Problem to work on. In the material below, find the span from the line with "-> <div> <div>SGS</div>" to the line with "font-style: none ->" and transcribe only those lines, exactly, ends included, without the pictures.

Provided entries.
┄┄┄┄┄┄┄┄┄┄┄┄┄┄┄┄┄┄┄┄

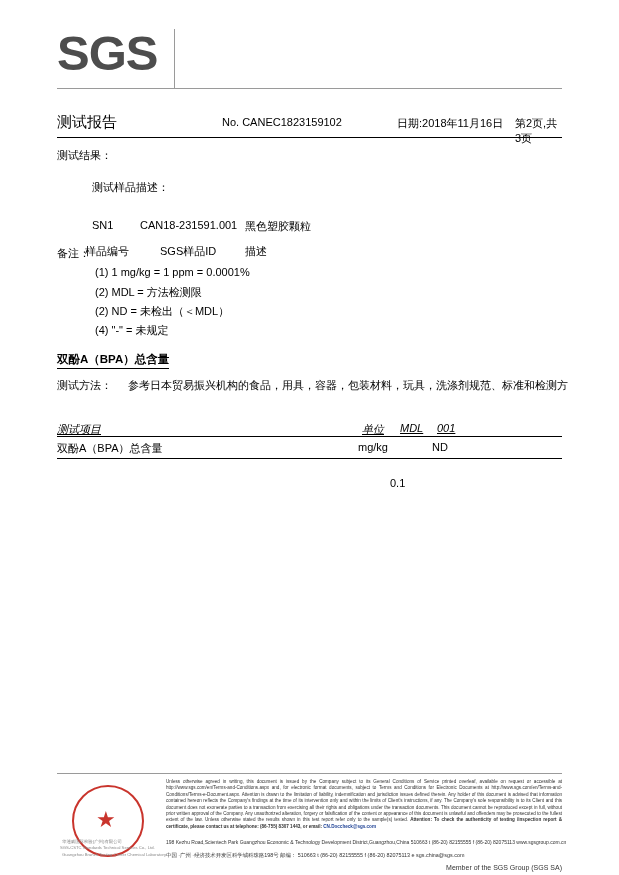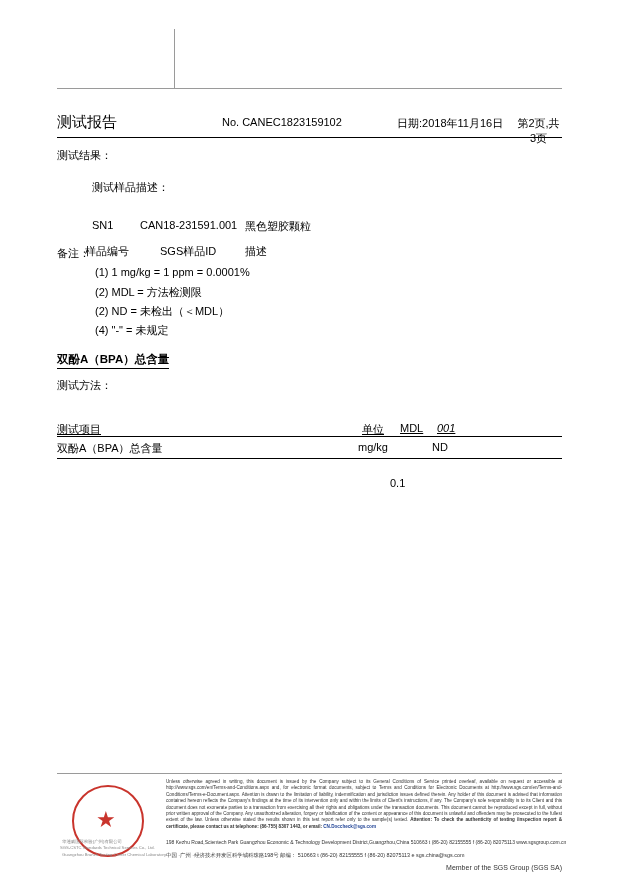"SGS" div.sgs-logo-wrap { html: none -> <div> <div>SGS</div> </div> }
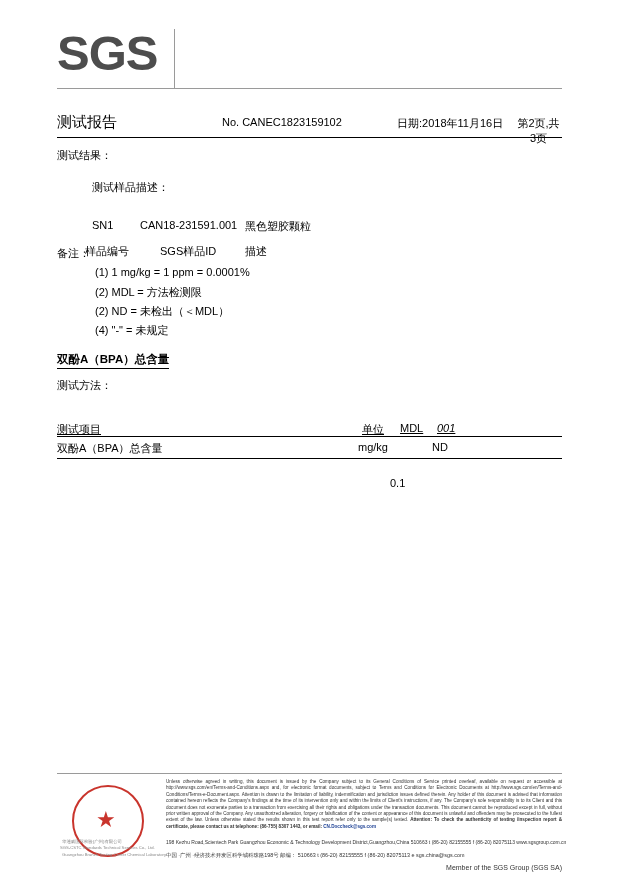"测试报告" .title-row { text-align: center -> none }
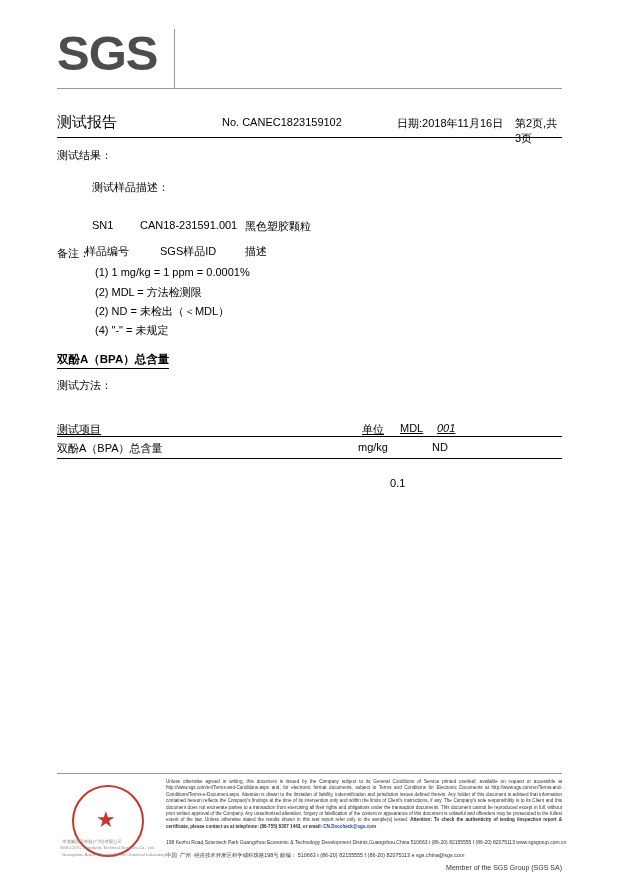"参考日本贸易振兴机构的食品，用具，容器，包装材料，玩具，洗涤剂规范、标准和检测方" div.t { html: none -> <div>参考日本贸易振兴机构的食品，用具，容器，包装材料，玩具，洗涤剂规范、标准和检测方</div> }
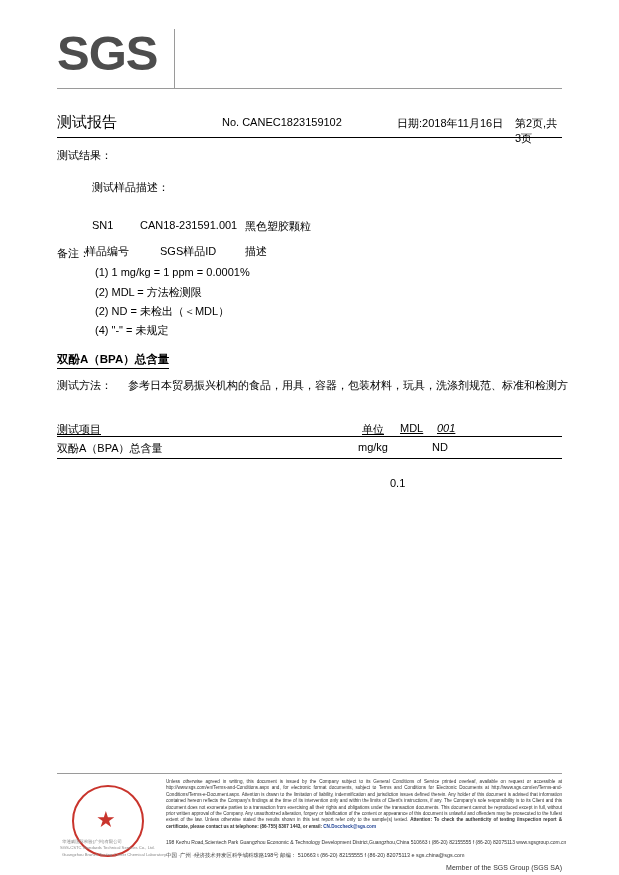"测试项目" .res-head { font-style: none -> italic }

┄┄┄┄┄┄┄┄┄┄┄┄┄┄┄┄┄┄┄┄

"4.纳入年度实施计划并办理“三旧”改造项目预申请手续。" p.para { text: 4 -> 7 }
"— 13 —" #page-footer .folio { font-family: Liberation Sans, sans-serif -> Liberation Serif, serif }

┄┄┄┄┄┄┄┄┄┄┄┄┄┄┄┄┄┄┄┄

Solution.
"SGS" div.sgs-logo-wrap { html: none -> <div> <div>SGS</div> </div> }
"测试报告" .title-row { text-align: center -> none }
"参考日本贸易振兴机构的食品，用具，容器，包装材料，玩具，洗涤剂规范、标准和检测方" div.t { html: none -> <div>参考日本贸易振兴机构的食品，用具，容器，包装材料，玩具，洗涤剂规范、标准和检测方</div> }
"测试项目" .res-head { font-style: none -> italic }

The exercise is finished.